Sonja Anthony can hardly walk these days but back in the 1960s she was the picture of vitality - a striking Los Angeles model. To stay in high demand, she had her slightly imperfect legs altered with silicone shots.

"I wanted perfect legs to be perfectly honest," she says. "They called it sculpturing.

"It was just a thick liquid that was injected under the skin."

As CBS News Correspondent Thalia Assuras reports, her problems, including tumor-like growths in her legs, started in 1979. Over the next 20 years Anthony had eight operations. She now lives on disability and faces a possible leg amputation.

Anthony blames her health problems, from strokes to seizures, on the silicone, and one of its manufacturers, Dow Corning. She filled out forms to join a court case against the company, while it was in bankruptcy.

In her description she said her thighs had been injected.

Anthony's claim was accepted in 1999. But suddenly, two months ago, she received a letter telling her that since her silicone was injected, she would not be compensated.

Anthony is not alone. Thousands of claimants have received letters telling them they will not be getting any money.

Elaine Young is a Beverly Hills realtor to the stars.

More than 30 years ago, she wanted those Hollywood-high cheekbones, so she got silicone injections.

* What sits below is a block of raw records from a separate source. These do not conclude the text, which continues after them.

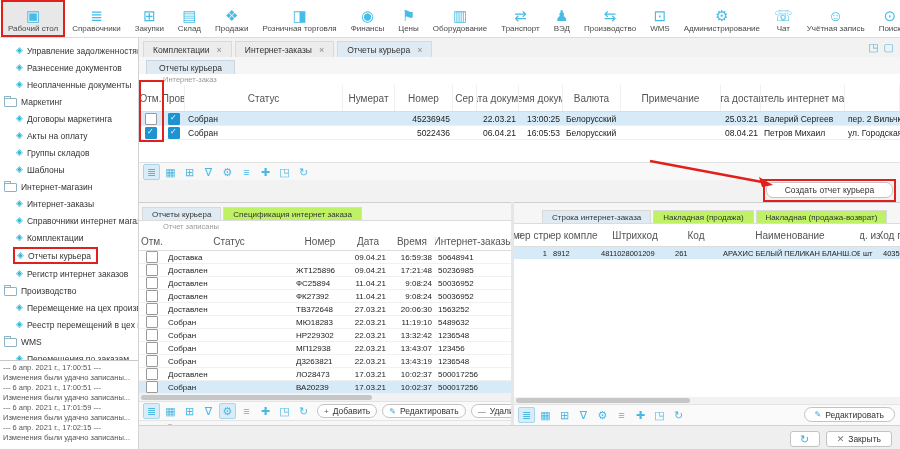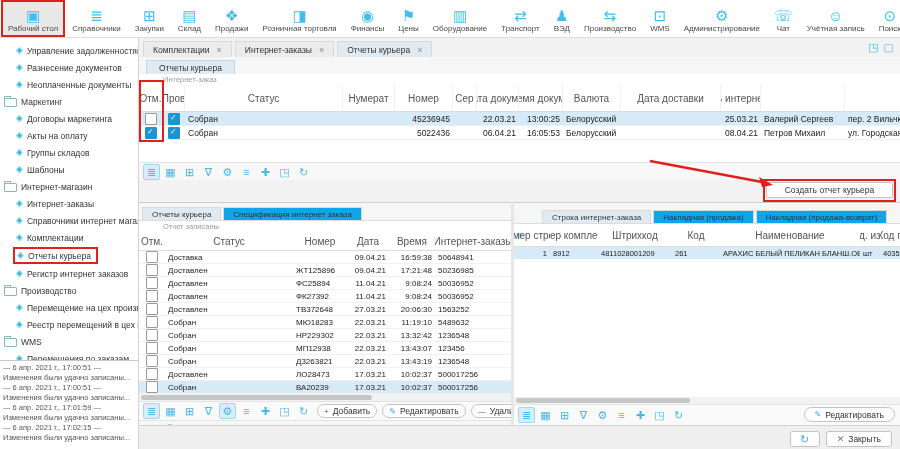--- a/index.html
+++ b/index.html
@@ -350,6 +350,7 @@
           <span class="hc">Дата докумен</span>
           <span class="hc">Время докумен</span>
           <span class="hc">Валюта</span>
+          <span class="hc">Примечание</span>
           <span class="hc">Дата доставки</span>
           <span class="hc">Покупатель интернет магазина</span>
           <span class="hc"></span>

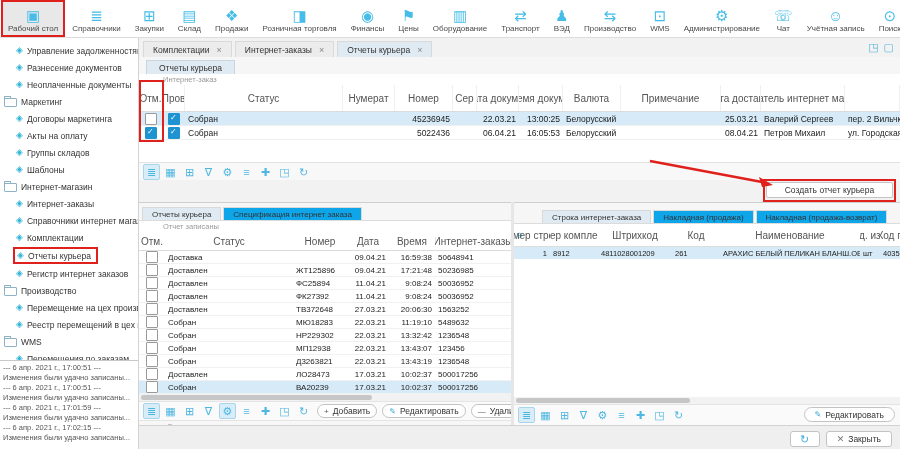--- a/index.html
+++ b/index.html
@@ -55,7 +55,7 @@
   
   .create-row{position:absolute;top:142px;left:0;right:0;height:22px;background:#f2f2f2;}
   .btn{display:inline-flex;align-items:center;justify-content:center;gap:4px;background:#fff;border:1px solid #c3c3c3;border-radius:8px;font-size:8.5px;color:#333;white-space:nowrap;}
-  .create-btn{position:absolute;right:7px;top:2px;width:127px;height:16px;border-radius:2px;}
+  .create-btn{position:absolute;right:7px;top:2px;width:127px;height:16px;border-radius:7px;}
   .annot-box{position:absolute;border:2px solid #e0201c;pointer-events:none;}
   .arrow-svg{position:absolute;left:505px;top:117px;width:140px;height:40px;pointer-events:none;}
   

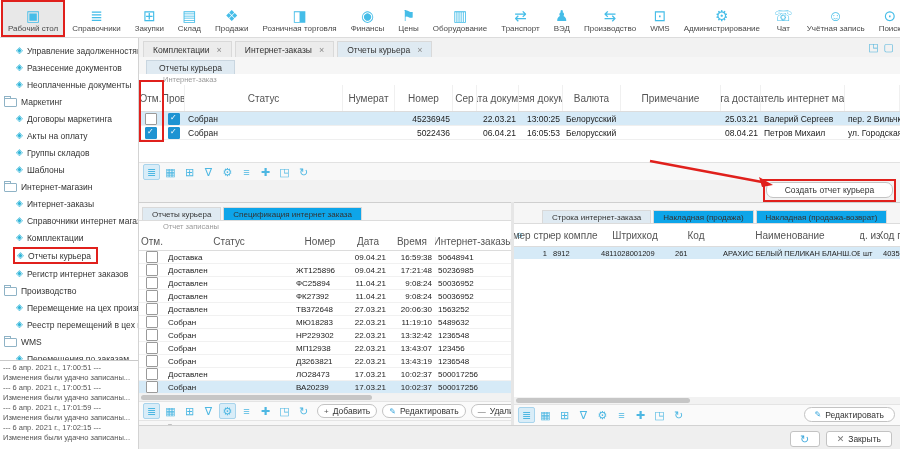--- a/index.html
+++ b/index.html
@@ -63,7 +63,7 @@
   .panel-right{position:absolute;left:375px;right:0;top:164px;height:223px;background:#fff;border-top:1px solid #cfcfcf;overflow:hidden;}
   .vdivider{position:absolute;left:372px;top:164px;width:3px;height:223px;background:#e6e6e6;}
   .ptabs{height:17px;display:flex;align-items:flex-end;padding-left:3px;background:#f6f6f6;border-bottom:1px solid #dcdcdc;}
-  .ptab{padding:2px 9px 1px;font-size:8px;color:#333;background:#0ea5e9;border:1px solid #d9d9d9;border-bottom:none;margin-right:2px;white-space:nowrap;overflow:hidden;}
+  .ptab{padding:2px 9px 1px;font-size:8px;color:#333;background:#bef264;border:1px solid #d9d9d9;border-bottom:none;margin-right:2px;white-space:nowrap;overflow:hidden;}
   .ptab.active{background:#dfeaf2;}
   .g2row{display:grid;grid-template-columns:26px 128px 54px 42px 46px 1fr;}
   .g2head{height:18px;border-bottom:1px solid #dcdcdc;}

She says the silicone disfigured her face and forced her to have dozens of operations.

She says she's paralyzed on the left side of her face and her eye twitches.

Now, she, too, has been told she's out.

"I didn't believe it," she says. "I thought it was a joke."

Sybil Goldrich helped negotiate the settlement with Dow Corning. She says no one should have been surprised by the letters and that they were in fact courtesy reminders.

"From the very beginning, silicone injections were not covered because it is not possible to identify who was the manufacturer of the silicone that was injected," says Goldrich.

Sonia Anthony maintains she was not told and for years received letters updating her on the case.

Asked why no one told her, she says, "because they're crooks."

Dow Corning says it would have been too costly to sort through every claim so everyone was given a claim number and kept informed of every detail. Six years later though, Anthony is back to square one. She is suing Dow Corning, this time on her own and wondering how she and thousands of others who received injections could have been so wrong.